▶ _Input records_
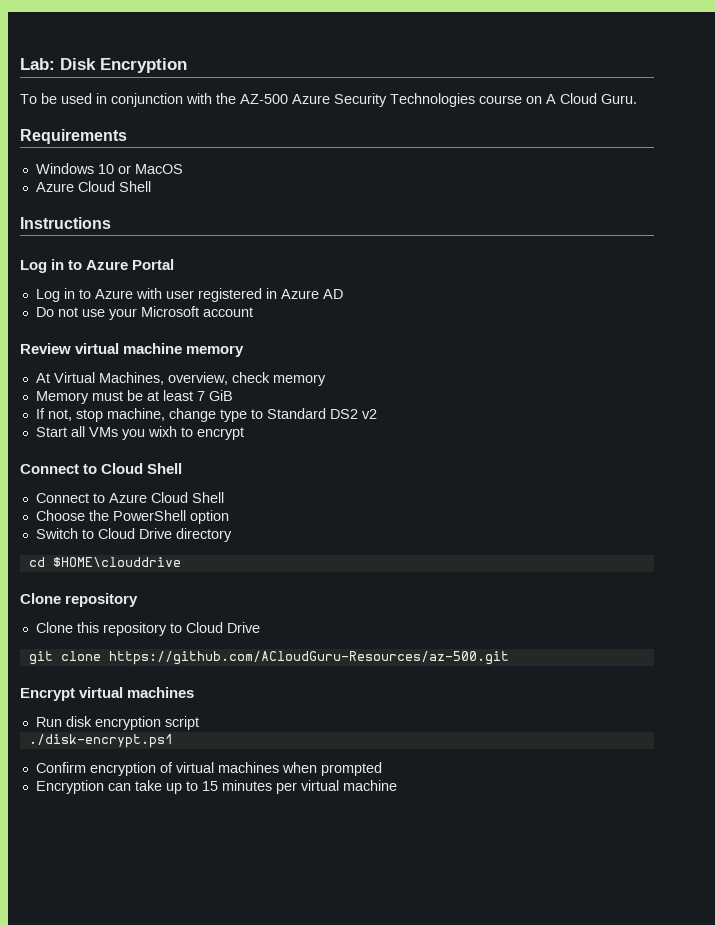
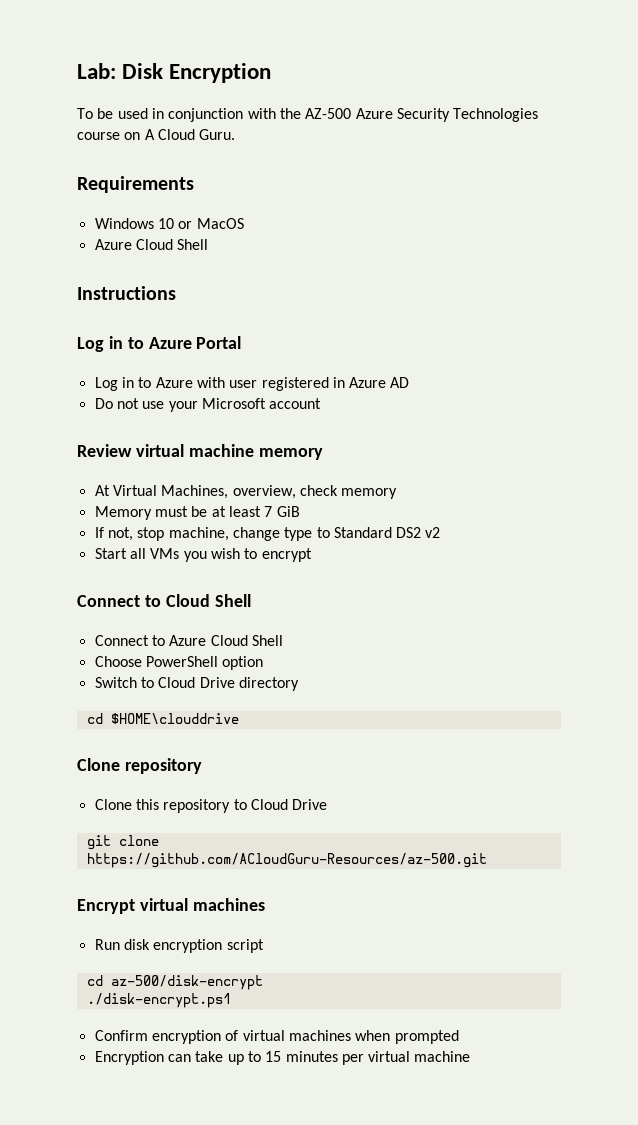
- Start all VMs you wixh to encrypt
+ Start all VMs you wish to encrypt
- Choose the PowerShell option
+ Choose PowerShell option
+ cd az-500/disk-encrypt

▶ _Task requirements_
Reproduce the lines from the one with "wish to encrypt" to the end of the data exactly, leaving out every earlier line.

▶ _Answer below_
+ Start all VMs you wish to encrypt
- Choose the PowerShell option
+ Choose PowerShell option
+ cd az-500/disk-encrypt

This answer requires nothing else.